Weatherford International introduced its outcomes for the fourth quarter and full-year 2020.
• Revenues of $842 million within the fourth quarter elevated four% sequentially, from 15% development in North America and a pair of% internationally
• Fourth-quarter working lack of $107 million and adjusted EBITDA [1][2] of $98 million
• Cash offered by working actions of $22 million within the fourth quarter and unlevered free money circulate [1] of $95 million
• Full-year revenues of $three.7 billion declined 29% year-on-year, from declines of 22% internationally and 45% in North America
• Full-year working lack of $1.5 billion
Girish Saligram, President and Chief Executive Officer, commented, “The previous yr was extraordinarily difficult for our business, and I’m happy with the Company’s efficiency in a troublesome atmosphere.

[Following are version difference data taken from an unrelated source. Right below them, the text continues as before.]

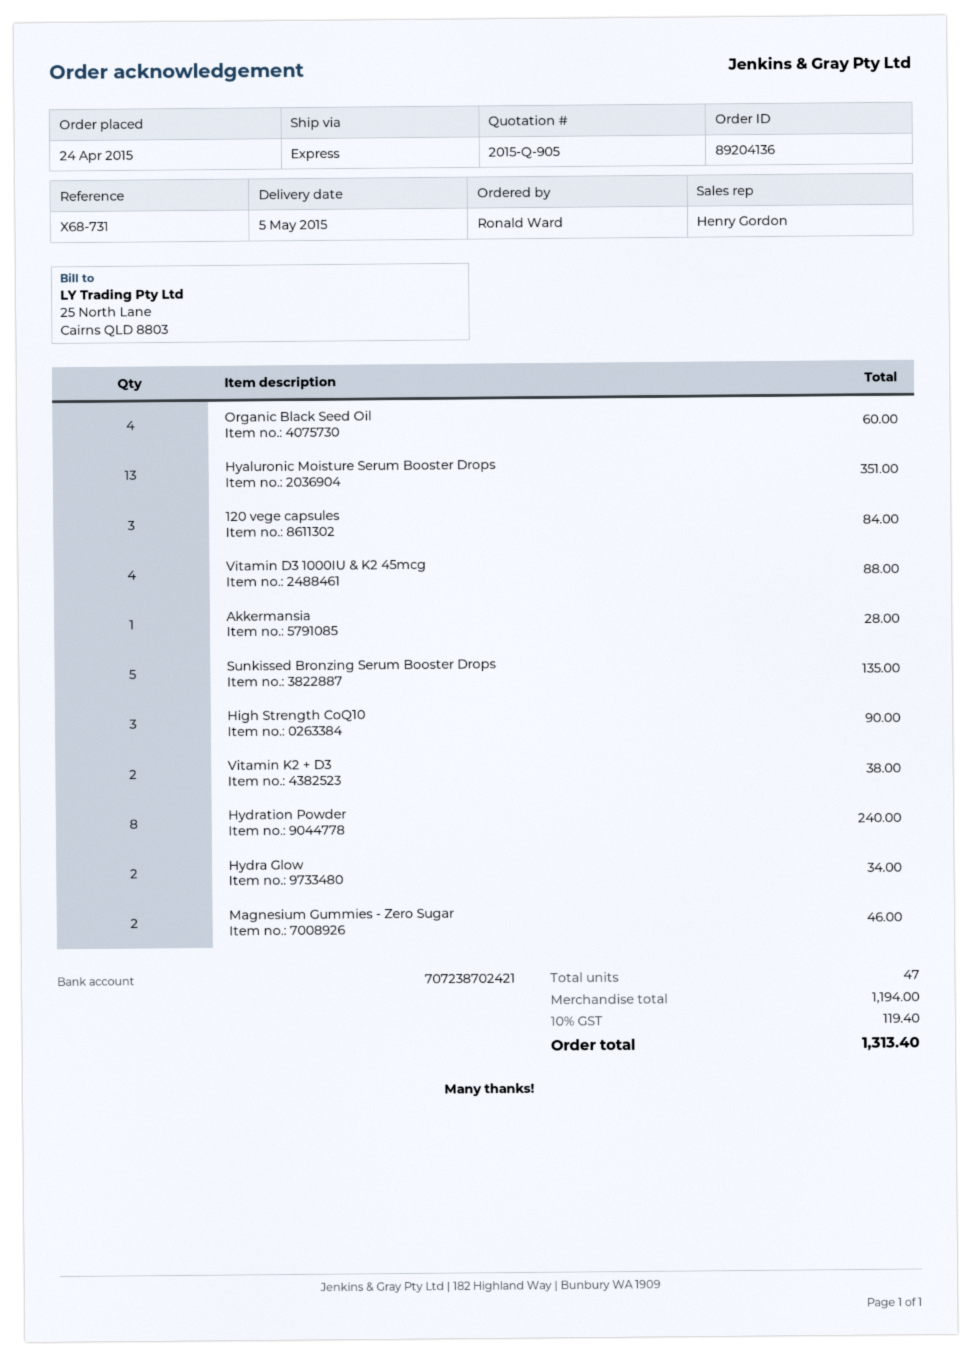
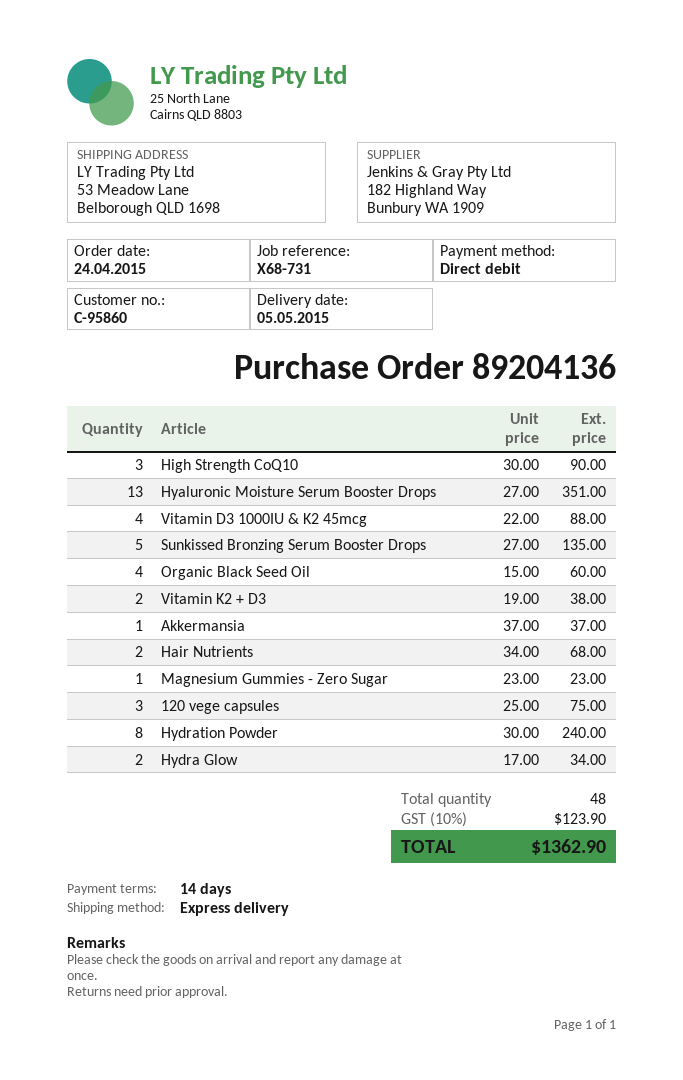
120 vege capsules: 3 for 84.00 -> 3 for 75.00
Akkermansia: 1 for 28.00 -> 1 for 37.00
Magnesium Gummies - Zero Sugar: 2 for 46.00 -> 1 for 23.00
Hair Nutrients: none -> 2 for 68.00
total quantity: 47 -> 48
tax: 10% = 119.40 -> 10% = 123.90
total: 1313.40 -> 1362.90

Our deal with leveraging our portfolio, increasing margins and enhancing liquidity continued to construct by the fourth quarter, leading to robust operational efficiency. Fourth-quarter 2020 revenues elevated by four% sequentially, comprised of development of 15% in North America and a pair of% internationally. We achieved one other quarter of double-digit adjusted EBITDA margins, and full-year 2020 adjusted EBITDA decrementals have been restricted to 9% year-on-year. Our outcomes are a testomony to our workers’ dedication to efficiency and I’m extraordinarily grateful for his or her resilience, creativity and dedication to our prospects and the Company.
“To proceed our journey in the direction of attaining sustainable profitability and constructive free money circulate, we have now constructed our 2021 value plan assuming exercise ranges stay flat versus 2020 exit ranges. We have additionally recognized a number of focus areas to proceed driving enhancements. To additional our margin growth, we’ll proceed to enhance our profitability in North America, simplify our group, and we’re implementing initiatives to enhance the variable value profile of our operations. To drive our money circulate efficiency, we’ll capitalize on our margin enhancements, stay disciplined when evaluating and allocating capital expenditures, and we’ll implement new processes to catalyze additional working capital efficiencies. The achievement of those focus areas isn’t predicated on a restoration in market exercise and we stay up for sharing updates on our progress all year long.”
• Fourth-quarter 2020 Western Hemisphere revenues of $372 million elevated 18% sequentially and decreased 40% year-on-year.
• In North America, fourth-quarter 2020 revenues of $201 million elevated by 15% sequentially primarily as a result of elevated Completion and Production gross sales within the United States and Canada and seasonal exercise will increase in Canada.
• Fourth-quarter 2020 revenues of $171 million in Latin America elevated 21% sequentially, pushed by elevated exercise and year-end product gross sales in Argentina and Colombia, partially offset by decrease exercise in Mexico largely as a result of weather-related challenge delays.
Weatherford recorded restructuring and different fees of $89 million through the quarter, primarily associated to the Company’s facility consolidations and headcount reductions.